= WHAT YOU SHOULD DO =
Beginning at the top of the entries below, retype each line exactly until the line containing "- That counter-demonstration" has been written out; include no pictures and no later lines.

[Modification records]
══════

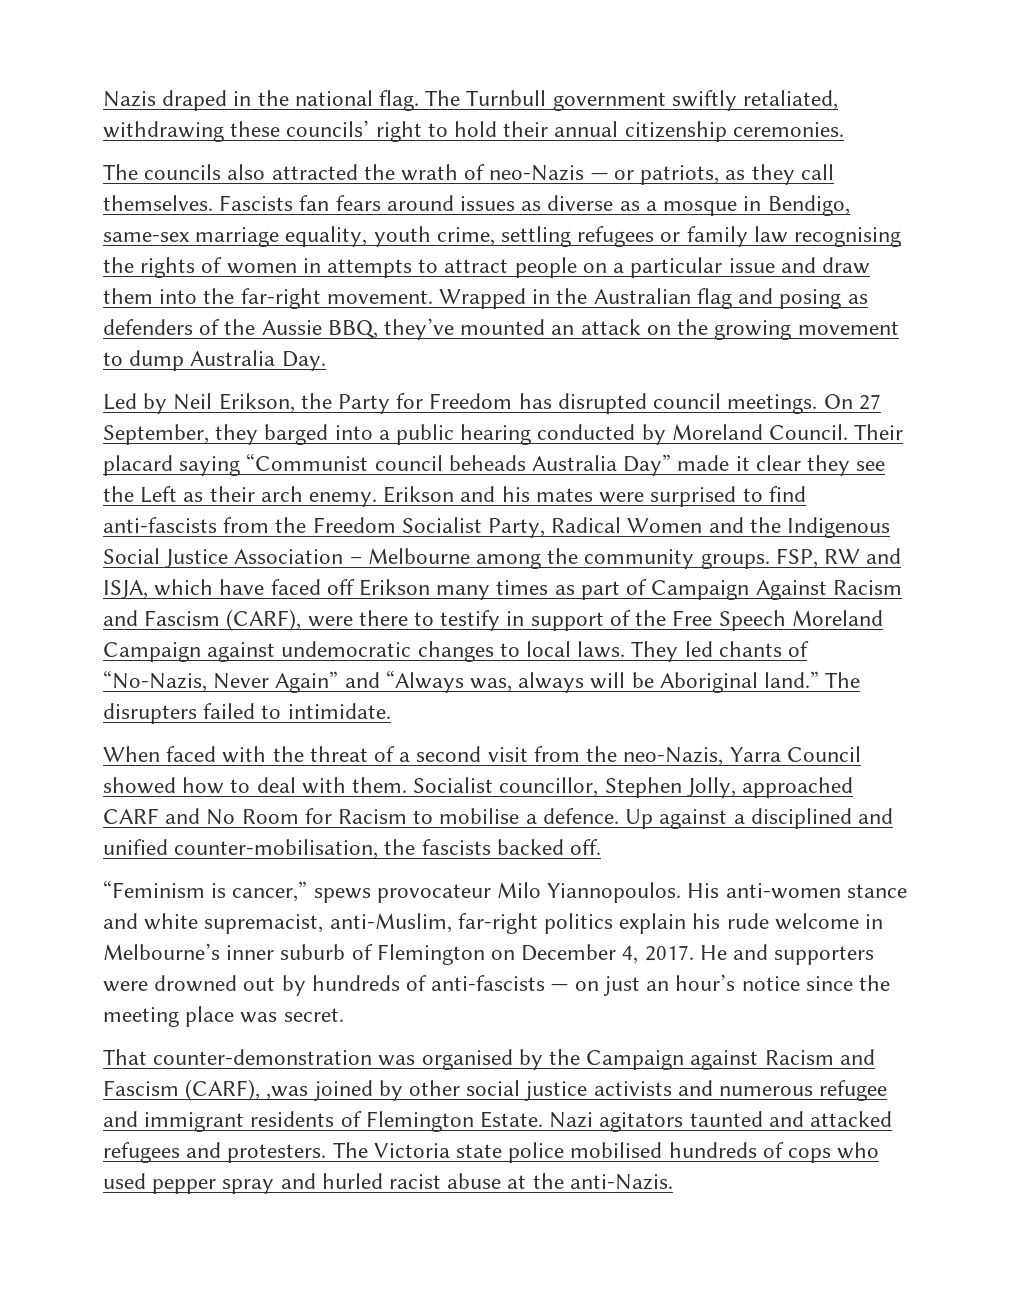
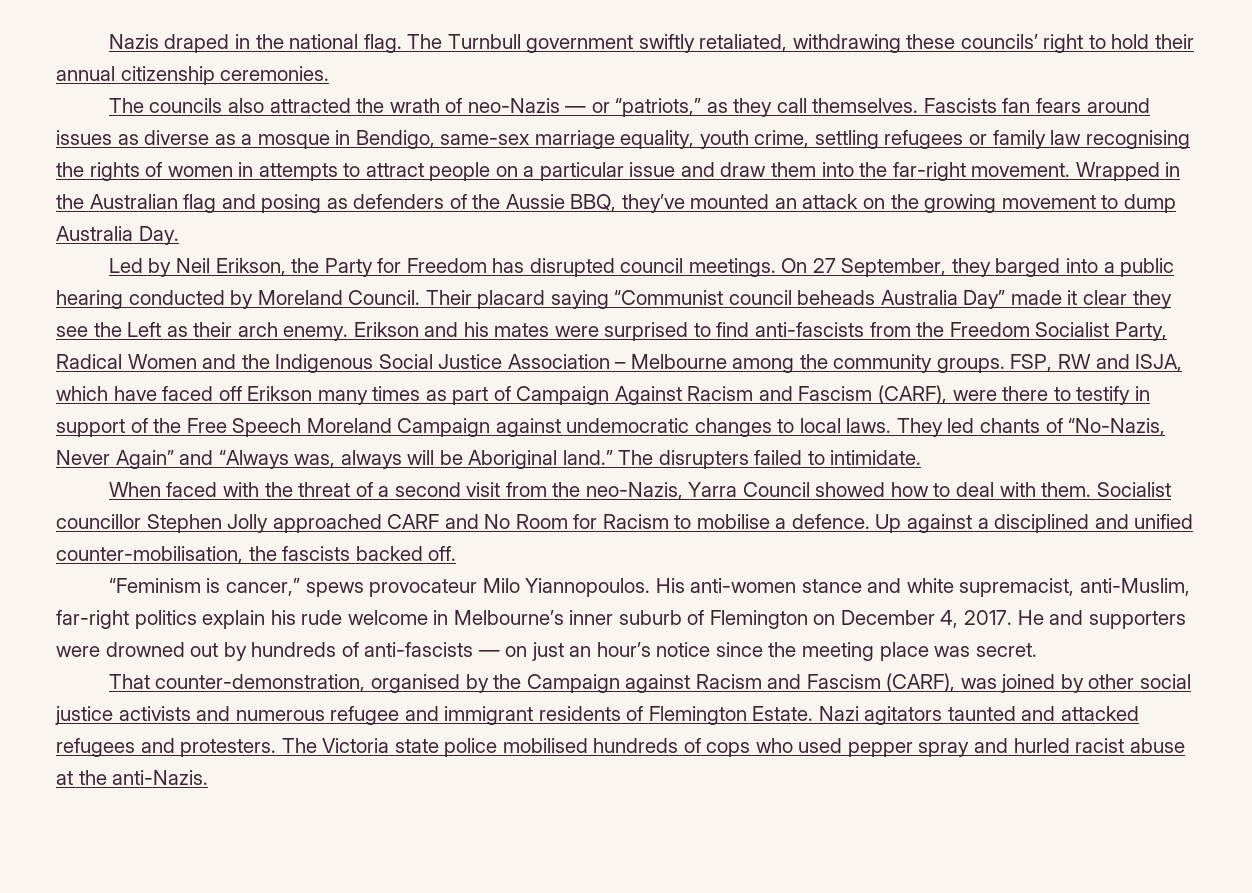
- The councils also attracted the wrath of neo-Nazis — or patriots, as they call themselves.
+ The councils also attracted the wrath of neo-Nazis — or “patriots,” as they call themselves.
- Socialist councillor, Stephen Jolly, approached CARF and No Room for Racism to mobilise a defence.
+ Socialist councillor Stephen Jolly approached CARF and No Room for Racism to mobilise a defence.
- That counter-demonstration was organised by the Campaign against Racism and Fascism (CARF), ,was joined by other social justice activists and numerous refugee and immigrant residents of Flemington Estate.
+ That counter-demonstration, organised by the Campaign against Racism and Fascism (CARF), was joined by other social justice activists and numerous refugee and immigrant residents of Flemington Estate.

══════

= RESPONSE AREA =
- The councils also attracted the wrath of neo-Nazis — or patriots, as they call themselves.
+ The councils also attracted the wrath of neo-Nazis — or “patriots,” as they call themselves.
- Socialist councillor, Stephen Jolly, approached CARF and No Room for Racism to mobilise a defence.
+ Socialist councillor Stephen Jolly approached CARF and No Room for Racism to mobilise a defence.
- That counter-demonstration was organised by the Campaign against Racism and Fascism (CARF), ,was joined by other social justice activists and numerous refugee and immigrant residents of Flemington Estate.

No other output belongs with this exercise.